For this project, both Jupyter Notebook and Visual Studio Code (VS Code) serve as the integrated development environments (IDEs), offering versatile platforms for code development, experimentation, and documentation.

Jupyter Notebook facilitates interactive coding and visualization, particularly useful for prototyping and exploring data-driven solutions. Meanwhile, Visual Studio Code provides a comprehensive development environment with extensive support for web development tools, machine learning frameworks, and version control integration.

The dataset utilized for training and testing purposes is the TIMIT dataset, consisting of audio recordings and corresponding phonetic annotations. The system configuration requires high-performance hardware with GPU support and software including Python, TensorFlow, and associated libraries.

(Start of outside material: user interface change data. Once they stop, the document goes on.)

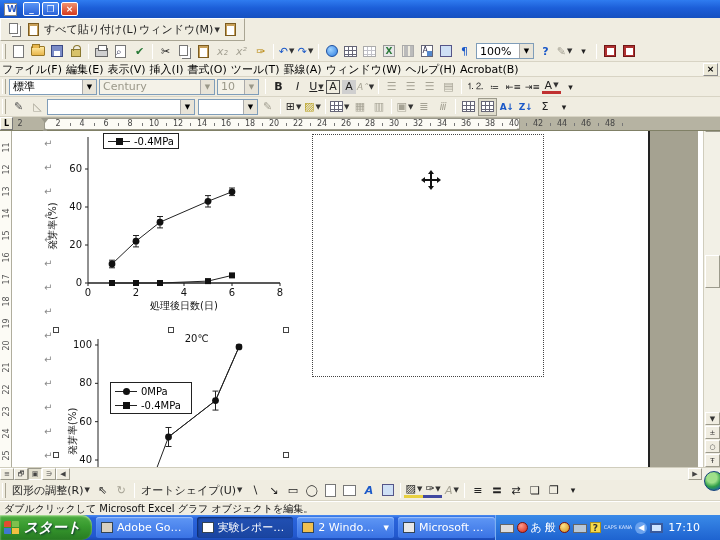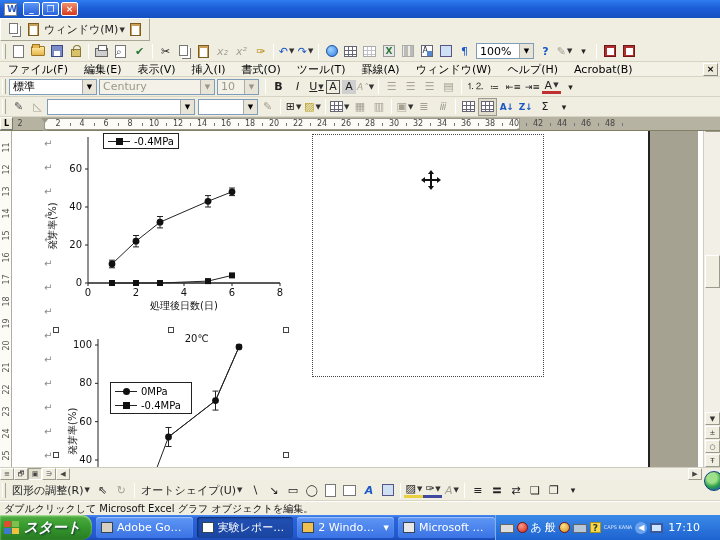--- a/index.html
+++ b/index.html
@@ -22,21 +22,21 @@
   .tbtn { min-width:19px; height:18px; display:flex; align-items:center; justify-content:center; font-size:11px; color:#222; padding:0 1px; }
   .tbtn.gray { color:#a5a294;font-style:italic; }
   .tbtn .sm { font-size:9px; }
   .drop { font-size:7px; color:#333; margin-left:1px; }
   .combo { background:#fff; border:1px solid #7f9db9; height:16px; display:flex; align-items:center; font-size:11px; padding-left:3px; position:relative; }
   .combo .arr { margin-left:auto; width:14px; height:14px; background:#e8e4d8; border-left:1px solid #aaa; font-size:7px; display:flex; align-items:center; justify-content:center; }
   .clipbar-wrap { height:23px; background:#f0ede1; display:flex; align-items:stretch; }
   .clipbar { display:flex; align-items:center; border:1px solid #fff; border-right-color:#a9a593; border-bottom-color:#a9a593; background:#f0ede1; padding:0 4px; }
   .stdbar { height:21px; }
   .menubar { height:15px; background:#f3f1e6; border-bottom:1px solid #d8d4c4; display:flex; align-items:center; font-size:11px; }
-  .menubar .mitem { padding:0 8px; height:100%; display:flex; align-items:center; white-space:nowrap; }
+  .menubar .mitem { padding:0 2px; height:100%; display:flex; align-items:center; white-space:nowrap; }
   .menubar .mclose { margin-left:auto; width:15px; height:13px; border:1px solid #fff; border-right-color:#888; border-bottom-color:#888; background:#ece9d8; font-size:9px; font-weight:bold; text-align:center; line-height:11px; margin-right:2px; }
   .fmtbar { height:20px; }
   .tblbar { height:20px; }
 
   
   .ic { display:inline-block; position:relative; }
   .ic-new { width:11px; height:13px; background:#fff; border:1px solid #777; }
   .ic-folder { width:14px; height:10px; background:linear-gradient(180deg,#ffe9a0,#e8b64c); border:1px solid #9a7826; border-radius:1px; position:relative; }
   .ic-folder::before { content:""; position:absolute; top:-3px; left:0; width:6px; height:3px; background:#e8b64c; border:1px solid #9a7826; border-bottom:none; }
   .ic-save { width:12px; height:12px; background:#7b8cc7; border:1px solid #3b4a86; }
@@ -135,20 +135,21 @@
 </div>
 
 <div class="clipbar-wrap">
   <div class="clipbar">
     <span class="tbtn">
         <span class="ic ic-copy2"></span>
       </span>
     <span class="tbtn">
         <span class="ic ic-paste"></span>
       </span>
+    <span class="tbtn">すべて貼り付け(L)</span>
     <span class="tbtn">
         <span>ウィンドウ(M)</span>
         <span class="drop">▼</span>
       </span>
     <span class="tbtn">
         <span class="ic ic-paste"></span>
       </span>
   </div>
 </div>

Model training involves building a Bidirectional LSTM neural network with dropout layers, aiming to classify phonetic units based on audio features. The trained model achieves an accuracy of approximately 73% on phonetic classification tasks. Furthermore, visualization of classification results through confusion matrices showcases the model's performance across various phonetic categories. Finally, the model's utility extends to translating phonetic units into corresponding viseme classifications, providing insights into speech-to-facial expression mapping.

IV. METHODOLOGY

The project is divided into three sections. These sections are built-of of multiple individual nodes which have their own functions.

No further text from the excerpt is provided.